Important: When starting a pipeline with crawling stages (explore, join, etc.), you must include a fetch: section with a starting URL. Pipelines that start with load_csv or other non-crawling stages don't require fetch:.

Pattern 1: Multi-Source Union (Single Pipeline)

Use in-memory branching to combine multiple sources in a single pipeline:

# Complete example: Multi-source price aggregation
fetch:
  url: "https://books.toscrape.com"  # Starting URL for Source A

pipeline:
  # ============================================
  # Source A: Direct crawl
  # ============================================
  - stage: explore
    args: [ "li.next a", 2 ]
  - stage: join
    args: [ "article.product_pod h3 a", "LeftOuter" ]
  - stage: extract
    args:
      - { selector: "h1", method: "text", as: "title" }
      - { selector: ".price_color", method: "text", as: "price_raw" }
      - { selector: "link[rel=canonical]", method: "attr:href", as: "url" }
      - { selector: "meta[property='product:ean']", method: "attr:content", as: "ean" }
  - stage: cache
    args: []
  - stage: store
    args: [ "source_a_offers" ]

  # ============================================
  # Source B: API-based discovery
  # ============================================
  - stage: reset
    args: []
  - stage: load_csv
    args:
      - { path: "${INPUT_CSV_PATH}", header: "true", inferSchema: "true" }
  - stage: searchEngine
    args:
      - provider: "google"
        ean: "$ean"
        num_results: 5
        enrich: true
  - stage: visit
    args: [ "$result_link" ]
  - stage: extract
    args:
      - { selector: "title", method: "text", as: "title" }
      - { selector: "link[rel=canonical]", method: "attr:href", as: "url" }
      - { selector: "meta[property='product:price:amount']", method: "attr:content", as: "price_raw" }
      - { selector: "meta[property='product:ean']", method: "attr:content", as: "ean" }
  - stage: cache
    args: []
  - stage: store
    args: [ "source_b_offers" ]

  # ============================================
  # Merge: Union all sources
  # ============================================
  - stage: reset
    args: []
  - stage: union_with
    args: [ "source_a_offers", "source_b_offers" ]

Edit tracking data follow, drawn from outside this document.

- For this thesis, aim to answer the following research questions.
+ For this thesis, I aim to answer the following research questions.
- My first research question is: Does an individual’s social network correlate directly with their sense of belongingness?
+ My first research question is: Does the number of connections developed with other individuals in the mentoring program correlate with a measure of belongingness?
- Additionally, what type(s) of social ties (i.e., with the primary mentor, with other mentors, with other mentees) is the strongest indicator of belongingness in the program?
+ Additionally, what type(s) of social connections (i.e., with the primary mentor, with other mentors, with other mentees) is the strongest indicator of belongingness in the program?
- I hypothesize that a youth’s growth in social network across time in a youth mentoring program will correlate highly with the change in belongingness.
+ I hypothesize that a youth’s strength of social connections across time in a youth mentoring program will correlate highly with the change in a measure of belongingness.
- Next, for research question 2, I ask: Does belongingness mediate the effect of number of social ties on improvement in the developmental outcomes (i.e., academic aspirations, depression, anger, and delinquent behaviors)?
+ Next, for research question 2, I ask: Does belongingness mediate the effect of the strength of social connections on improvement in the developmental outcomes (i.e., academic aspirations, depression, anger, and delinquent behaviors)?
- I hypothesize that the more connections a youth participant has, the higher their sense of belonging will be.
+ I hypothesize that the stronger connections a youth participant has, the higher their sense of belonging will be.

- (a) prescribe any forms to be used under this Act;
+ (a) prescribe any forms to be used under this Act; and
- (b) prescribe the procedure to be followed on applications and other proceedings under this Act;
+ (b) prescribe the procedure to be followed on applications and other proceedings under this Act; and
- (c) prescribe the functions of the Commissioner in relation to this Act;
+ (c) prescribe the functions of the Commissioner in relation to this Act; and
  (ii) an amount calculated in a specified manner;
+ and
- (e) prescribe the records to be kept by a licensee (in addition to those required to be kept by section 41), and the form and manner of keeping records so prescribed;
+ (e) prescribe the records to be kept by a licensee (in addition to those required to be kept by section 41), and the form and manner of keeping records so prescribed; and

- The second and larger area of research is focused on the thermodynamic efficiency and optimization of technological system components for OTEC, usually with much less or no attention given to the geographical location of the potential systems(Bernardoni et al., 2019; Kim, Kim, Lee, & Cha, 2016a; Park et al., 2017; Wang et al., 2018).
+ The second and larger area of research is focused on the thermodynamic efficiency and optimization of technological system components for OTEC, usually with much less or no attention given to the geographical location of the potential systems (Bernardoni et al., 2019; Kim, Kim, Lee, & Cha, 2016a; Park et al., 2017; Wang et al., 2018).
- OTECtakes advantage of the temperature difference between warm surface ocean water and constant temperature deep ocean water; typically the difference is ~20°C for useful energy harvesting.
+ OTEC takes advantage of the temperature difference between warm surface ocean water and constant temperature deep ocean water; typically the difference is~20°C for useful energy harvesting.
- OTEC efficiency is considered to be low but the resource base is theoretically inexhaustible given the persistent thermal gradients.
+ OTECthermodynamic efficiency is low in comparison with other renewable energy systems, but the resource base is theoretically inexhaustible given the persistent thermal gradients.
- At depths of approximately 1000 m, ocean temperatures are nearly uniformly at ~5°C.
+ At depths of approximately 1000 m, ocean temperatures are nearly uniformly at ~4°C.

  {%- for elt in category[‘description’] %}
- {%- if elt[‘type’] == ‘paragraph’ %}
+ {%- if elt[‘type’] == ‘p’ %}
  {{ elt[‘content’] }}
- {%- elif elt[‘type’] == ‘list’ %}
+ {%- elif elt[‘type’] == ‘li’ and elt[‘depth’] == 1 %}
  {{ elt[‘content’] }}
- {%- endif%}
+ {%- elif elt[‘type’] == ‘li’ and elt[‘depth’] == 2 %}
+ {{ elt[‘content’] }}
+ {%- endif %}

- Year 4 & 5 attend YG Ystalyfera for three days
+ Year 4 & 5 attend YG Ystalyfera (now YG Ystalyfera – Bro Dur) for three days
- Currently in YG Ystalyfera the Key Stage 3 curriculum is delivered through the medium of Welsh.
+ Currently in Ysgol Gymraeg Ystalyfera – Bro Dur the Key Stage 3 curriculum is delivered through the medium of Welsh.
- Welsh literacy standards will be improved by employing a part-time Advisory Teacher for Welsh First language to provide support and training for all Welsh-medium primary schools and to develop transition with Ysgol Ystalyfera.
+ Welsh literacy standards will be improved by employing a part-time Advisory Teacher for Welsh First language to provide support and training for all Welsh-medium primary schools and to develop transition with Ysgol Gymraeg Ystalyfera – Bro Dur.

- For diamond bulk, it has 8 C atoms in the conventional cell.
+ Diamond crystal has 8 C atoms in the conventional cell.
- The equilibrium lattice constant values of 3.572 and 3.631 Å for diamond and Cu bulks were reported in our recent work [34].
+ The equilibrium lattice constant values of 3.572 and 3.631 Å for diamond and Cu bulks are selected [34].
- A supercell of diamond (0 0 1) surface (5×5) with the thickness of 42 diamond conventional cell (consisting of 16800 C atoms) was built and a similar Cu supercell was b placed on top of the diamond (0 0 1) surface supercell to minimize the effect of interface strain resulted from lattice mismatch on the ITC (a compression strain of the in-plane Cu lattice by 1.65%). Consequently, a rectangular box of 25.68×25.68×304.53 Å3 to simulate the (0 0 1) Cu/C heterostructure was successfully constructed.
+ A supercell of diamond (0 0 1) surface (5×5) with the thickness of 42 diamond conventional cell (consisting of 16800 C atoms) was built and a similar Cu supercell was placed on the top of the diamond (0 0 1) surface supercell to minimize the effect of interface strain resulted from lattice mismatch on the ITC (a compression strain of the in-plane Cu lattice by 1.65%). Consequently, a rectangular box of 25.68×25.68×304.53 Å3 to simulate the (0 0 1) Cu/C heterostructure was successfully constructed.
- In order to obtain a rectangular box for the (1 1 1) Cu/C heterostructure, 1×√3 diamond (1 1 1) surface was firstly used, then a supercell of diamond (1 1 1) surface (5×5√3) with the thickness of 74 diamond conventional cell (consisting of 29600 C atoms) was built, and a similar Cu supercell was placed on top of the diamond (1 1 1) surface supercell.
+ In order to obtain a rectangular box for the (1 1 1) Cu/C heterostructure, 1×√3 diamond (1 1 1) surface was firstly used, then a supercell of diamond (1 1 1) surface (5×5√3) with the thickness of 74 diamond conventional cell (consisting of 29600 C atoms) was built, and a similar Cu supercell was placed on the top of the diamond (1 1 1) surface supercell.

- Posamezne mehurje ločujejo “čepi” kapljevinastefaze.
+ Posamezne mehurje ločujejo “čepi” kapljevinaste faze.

  # ============================================
  # Deduplication by EAN (if available) or URL
  # ============================================
  - stage: dedup
    args: [ "ean", "url" ]  # Deduplicate by EAN first, then URL

  # ============================================
  # Normalize prices and schema
  # ============================================
  - stage: python_row_transform:normalize_price
    args: []

  # ============================================
  # Save final result
  # ============================================
  - stage: save_csv
    args: [ "${OUTPUT_PATH_STITCHED}", "overwrite" ]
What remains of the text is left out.